Re: [gentoo-user] Genlop wonky again

2024-01-08 Thread Wols Lists

On 09/01/2024 03:35, Peter Humphrey wrote:

On Sunday, 7 January 2024 08:34:15 GMT Wols Lists wrote:


Weird! I took a module on statistics in my Open University (Chemistry)
degree 40-odd years ago. Probably the same one? I've still got the
modules as a reference work, though I probably couldn't lay my hands on
them easily now ...


Could have been the same. It was M100, the first version of their maths
foundation course, in 1976.

Ah. So you predate me slightly. I took M101. But I also took the second 
level statistics course, can't remember what it was ...


Cheers,
Wol



Re: [gentoo-user] Genlop wonky again

2024-01-08 Thread Peter Humphrey
On Sunday, 7 January 2024 08:34:15 GMT Wols Lists wrote:

> Weird!
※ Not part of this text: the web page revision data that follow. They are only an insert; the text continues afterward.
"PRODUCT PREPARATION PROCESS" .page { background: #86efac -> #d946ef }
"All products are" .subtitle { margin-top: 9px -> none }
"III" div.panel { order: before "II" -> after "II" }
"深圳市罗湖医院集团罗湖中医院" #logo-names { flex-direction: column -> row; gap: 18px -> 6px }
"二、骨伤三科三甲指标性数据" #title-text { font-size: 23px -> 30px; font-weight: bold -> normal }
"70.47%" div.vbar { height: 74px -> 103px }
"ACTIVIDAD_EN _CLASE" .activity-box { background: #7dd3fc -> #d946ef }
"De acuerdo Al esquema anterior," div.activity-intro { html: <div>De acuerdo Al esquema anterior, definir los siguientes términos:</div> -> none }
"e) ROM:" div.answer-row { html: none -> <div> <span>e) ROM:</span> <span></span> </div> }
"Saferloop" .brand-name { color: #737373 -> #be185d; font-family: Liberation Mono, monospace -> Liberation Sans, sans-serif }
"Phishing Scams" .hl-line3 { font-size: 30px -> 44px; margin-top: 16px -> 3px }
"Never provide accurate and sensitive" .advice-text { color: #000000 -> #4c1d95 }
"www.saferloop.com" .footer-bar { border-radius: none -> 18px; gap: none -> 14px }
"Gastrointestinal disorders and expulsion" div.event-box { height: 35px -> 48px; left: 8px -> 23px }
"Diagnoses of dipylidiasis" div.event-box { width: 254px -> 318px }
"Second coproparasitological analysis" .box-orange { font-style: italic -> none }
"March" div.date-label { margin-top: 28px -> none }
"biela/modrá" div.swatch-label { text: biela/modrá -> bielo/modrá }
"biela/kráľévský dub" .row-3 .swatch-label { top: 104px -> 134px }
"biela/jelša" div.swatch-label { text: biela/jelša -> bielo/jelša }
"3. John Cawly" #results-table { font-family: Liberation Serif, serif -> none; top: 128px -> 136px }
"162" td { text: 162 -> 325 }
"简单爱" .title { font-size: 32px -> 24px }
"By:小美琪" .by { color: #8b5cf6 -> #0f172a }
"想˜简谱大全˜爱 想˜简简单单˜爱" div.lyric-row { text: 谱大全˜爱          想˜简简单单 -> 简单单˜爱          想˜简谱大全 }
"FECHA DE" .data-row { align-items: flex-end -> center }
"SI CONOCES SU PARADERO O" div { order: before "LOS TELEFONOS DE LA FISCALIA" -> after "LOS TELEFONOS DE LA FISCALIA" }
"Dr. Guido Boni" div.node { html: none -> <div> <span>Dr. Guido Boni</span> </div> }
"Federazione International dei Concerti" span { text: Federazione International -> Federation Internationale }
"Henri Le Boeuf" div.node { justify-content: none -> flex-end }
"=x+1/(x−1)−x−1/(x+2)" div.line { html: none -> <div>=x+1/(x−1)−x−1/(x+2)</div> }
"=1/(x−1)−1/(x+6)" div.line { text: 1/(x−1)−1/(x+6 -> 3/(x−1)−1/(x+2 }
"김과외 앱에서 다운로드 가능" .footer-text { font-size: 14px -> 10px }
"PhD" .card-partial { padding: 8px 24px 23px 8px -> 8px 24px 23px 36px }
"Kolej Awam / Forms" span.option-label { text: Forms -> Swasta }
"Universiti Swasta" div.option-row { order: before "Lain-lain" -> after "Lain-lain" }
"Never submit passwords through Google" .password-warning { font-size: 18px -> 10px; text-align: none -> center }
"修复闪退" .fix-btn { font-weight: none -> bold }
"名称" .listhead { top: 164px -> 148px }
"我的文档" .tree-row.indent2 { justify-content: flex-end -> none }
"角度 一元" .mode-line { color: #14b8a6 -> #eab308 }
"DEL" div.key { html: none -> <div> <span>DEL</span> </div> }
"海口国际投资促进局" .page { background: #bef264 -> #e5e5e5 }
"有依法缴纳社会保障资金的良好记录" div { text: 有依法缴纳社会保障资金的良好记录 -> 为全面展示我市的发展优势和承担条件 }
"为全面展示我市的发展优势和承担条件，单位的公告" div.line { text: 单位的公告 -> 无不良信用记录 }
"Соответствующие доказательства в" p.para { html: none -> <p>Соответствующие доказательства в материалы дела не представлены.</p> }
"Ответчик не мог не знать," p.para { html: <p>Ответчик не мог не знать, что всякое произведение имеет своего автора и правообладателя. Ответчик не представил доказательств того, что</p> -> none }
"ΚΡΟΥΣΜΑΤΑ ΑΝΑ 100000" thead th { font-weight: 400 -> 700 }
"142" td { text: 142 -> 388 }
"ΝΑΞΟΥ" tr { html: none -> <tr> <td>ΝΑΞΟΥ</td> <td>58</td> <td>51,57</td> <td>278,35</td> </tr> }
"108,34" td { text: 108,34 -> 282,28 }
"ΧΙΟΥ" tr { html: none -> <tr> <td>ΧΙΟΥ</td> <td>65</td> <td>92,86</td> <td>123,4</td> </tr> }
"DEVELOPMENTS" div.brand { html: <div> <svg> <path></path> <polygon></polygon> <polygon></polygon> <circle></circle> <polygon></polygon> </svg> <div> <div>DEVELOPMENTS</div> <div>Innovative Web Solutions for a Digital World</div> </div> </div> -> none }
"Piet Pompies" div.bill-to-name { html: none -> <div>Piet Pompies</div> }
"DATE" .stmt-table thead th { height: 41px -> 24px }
I took a module on statistics in my Open University (Chemistry)
> degree 40-odd years ago. Probably the same one? I've still got the
> modules as a reference work, though I probably couldn't lay my hands on
> them easily now ...

Could have been the same. It was M100, the first version of their maths 
foundation course, in 1976.

-- 
Regards,
Peter.






Re: [gentoo-user] Genlop wonky again

2024-01-07 Thread Wols Lists

On 07/01/2024 00:52, Peter Humphrey wrote:

They seemed to say that the subject was founded on two
basic principles; then they proceeded to define each of them in terms of the
other.


I should add, I dug into this sort of stuff, and you do know the entire 
edifice of Peano (ie number theory), thanks to Godel, is built on the 
edifice that " true == false " :-) ?


Basically, no matter how hard you try, you cannot escape the Cretan Paradox.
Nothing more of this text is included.